Rest in peace, Paul Newman. He was a gorgeous man who lived a gorgeous life: he made brilliant movies, raced cars, loved his wife (here's a great photo of them), and donated over $200 million dollars to charity. Additionally, his limeade is one of my favorite beverages.
I watched two movies this weekend. The first was Burn After Reading, the new Coen brothers flick, in which they return to their typical more lighthearted fare after No Country For Old Men. Burn After Reading is a goofy caper film with a couple shockingly gruesome murders sprinkled in for kicks. The ensemble cast centers on a recently fired CIA agent, Osbourne Cox (John Malkovich), whose vendetta memoir ends up in the hands of two idiotic gym employees, Chad Feldheimer (Brad Pitt) and Linda Litzke (Frances McDormand), whose feeble attempts at blackmail provide most of the plot. It's an entertaining movie but not one of the Coen's best- the tone is sort of a happy medium between Fargo's morbidity and O Brother Where Art Thou's silliness, but I think it would have worked better had they gone one way or the other instead of treading in middle ground. Nevertheless, it's worth the price of admission just to see Brad Pitt's performance. His absurd hairstyle, his spastic arm movements, and his "scared face" were absolutely hilarious, and I hope he starts making more comedies. The other talented actors are all good but not great in their roles, with the exception of J.K. Simmons as the CIA supervisor. His scenes were among the high points of the movie. In summary, I liked Burn After Reading, but not as much as I hoped that I would.
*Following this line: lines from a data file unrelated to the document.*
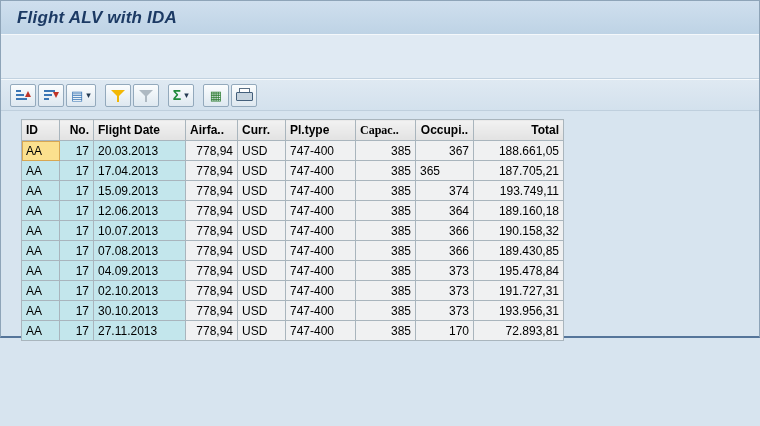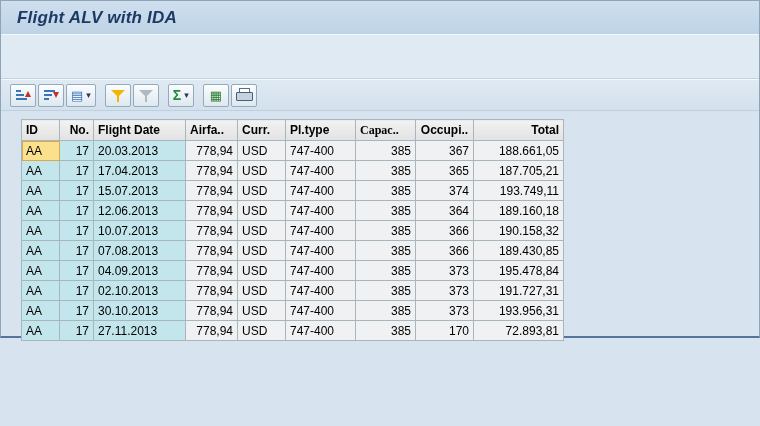"365" td.val { text-align: right -> none }
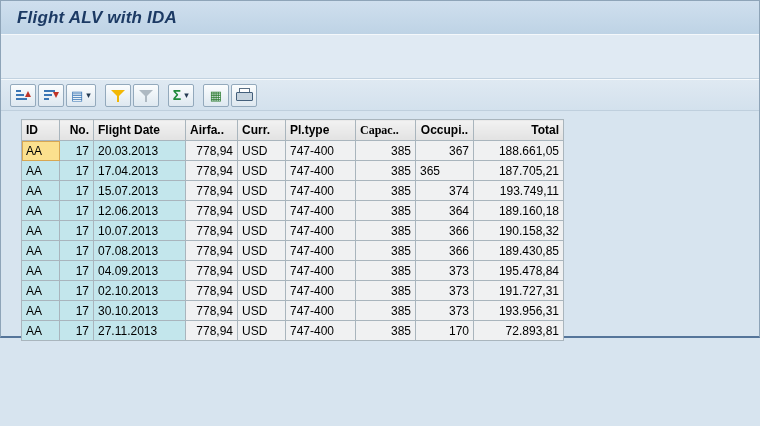"15.07.2013" td.key { text: 15.07.2013 -> 15.09.2013 }
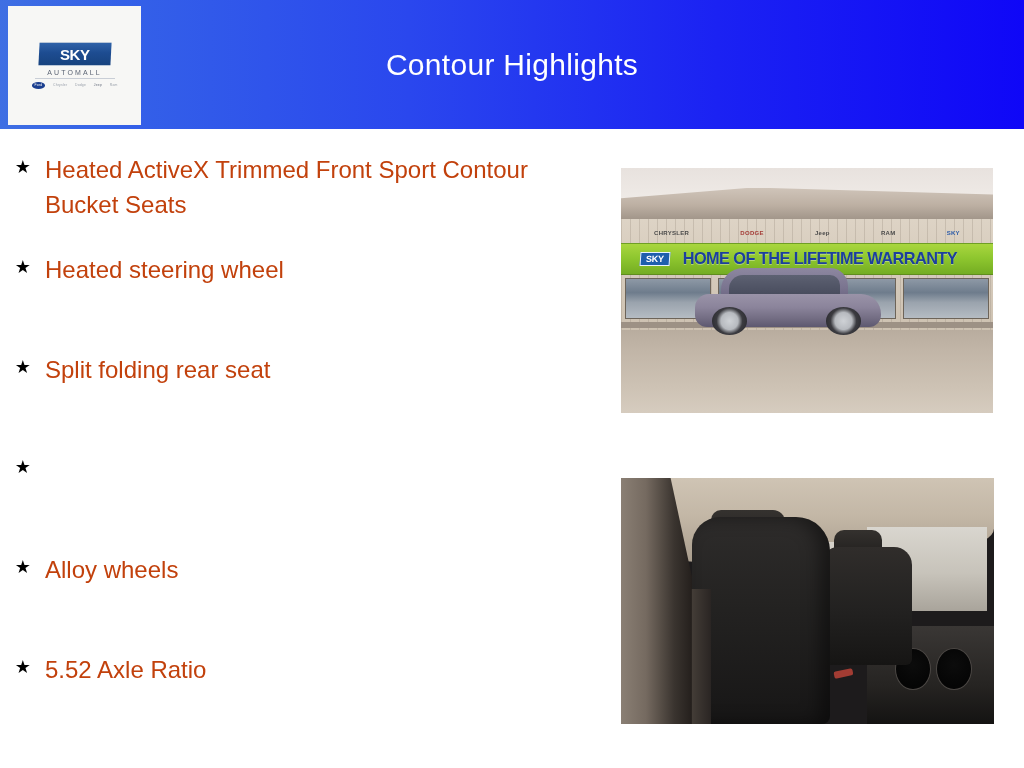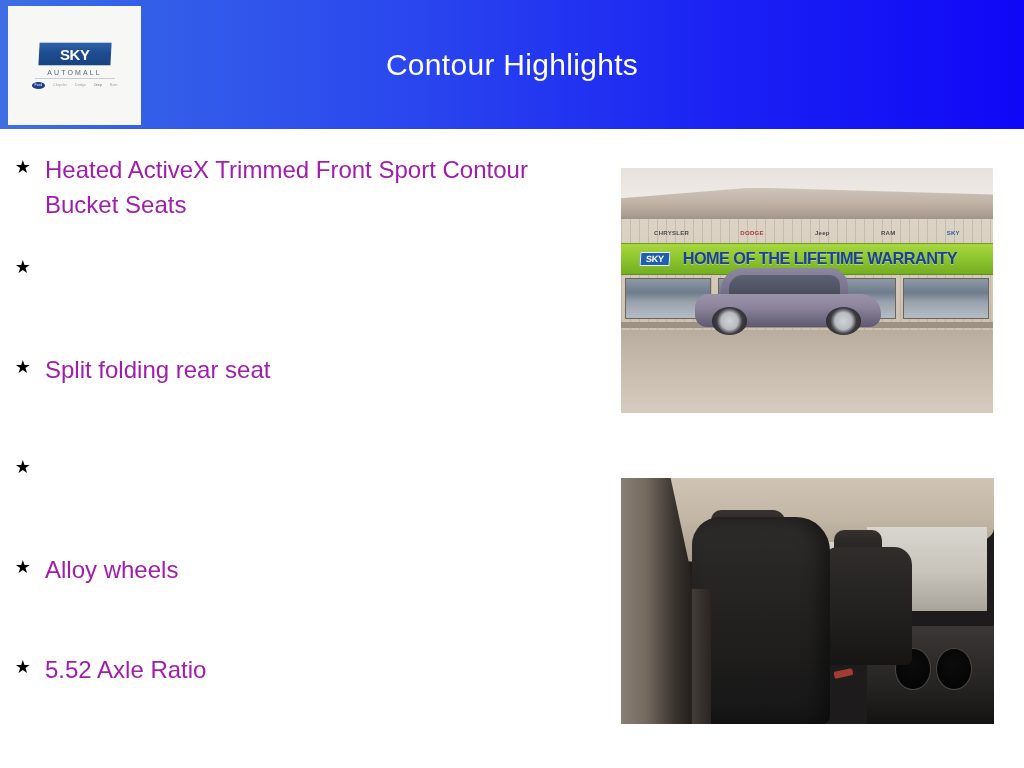"Heated ActiveX Trimmed Front Sport" .feature-text { color: #a21caf -> #c2410c }
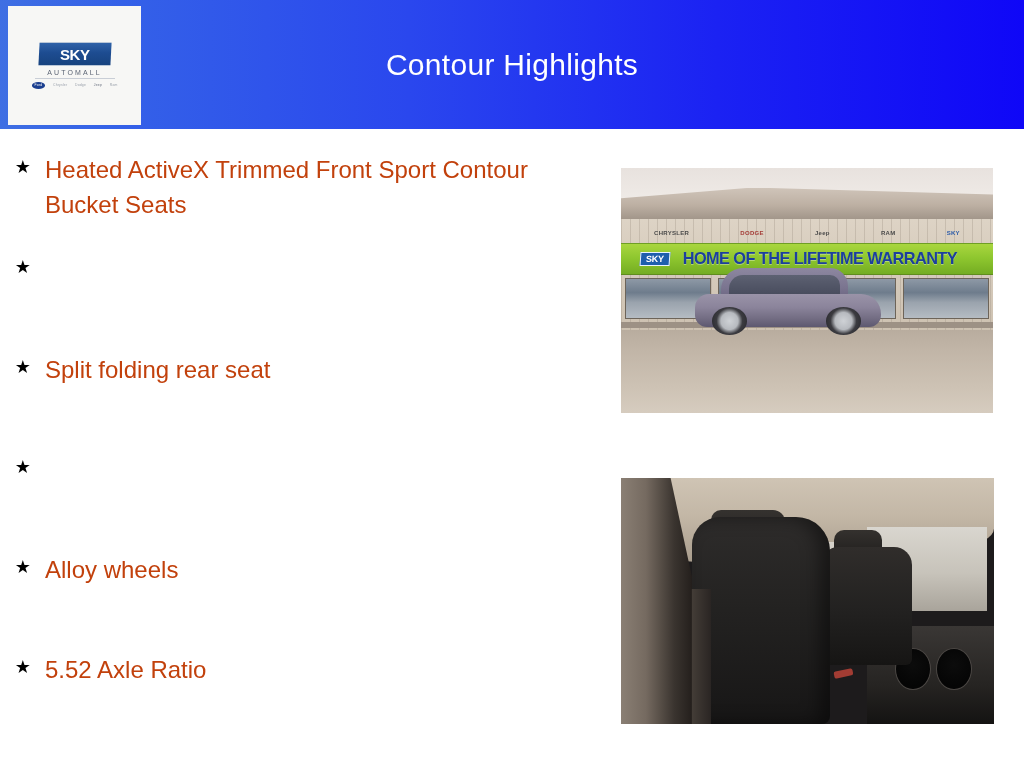"Heated steering wheel" div.feature-text { html: none -> <div>Heated steering wheel</div> }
Secondly, I finally saw Boogie Nights, the 1997 film starring Mark Walhberg as a budding porn star Dirk Diggler. It's great! I can't believe I had never watched it before. Dirk is a teenager working as a busboy when he is discovered by porn producer Jack Horner (Burt Reynolds, nominated for a Oscar in the role) and he quickly becomes a star in the business. The story is set in southern California from the late 1970s to the early 1980s, and director Paul Thomas Anderson does an excellent job of capturing the music and style of the period without it coming across as a parody. The ensemble cast is one of the best I've ever seen- John C. Reilly, Don Cheadle, Phillip Seymour Hoffman, etc. and they are all brilliant, especially Julianne Moore as the cokehead mother hen Amber Waves. Like an episode of VH1's Behind The Music, the characters in Boogie Nights go through a steep rise, followed by a drug and ego induced fall, and lastly, a redemption in which they reunite as a makeshift family. The most remarkable part of the film is how likeable and sympathetic the characters are, despite the fact that they're also, well, cokeheads and pornographers.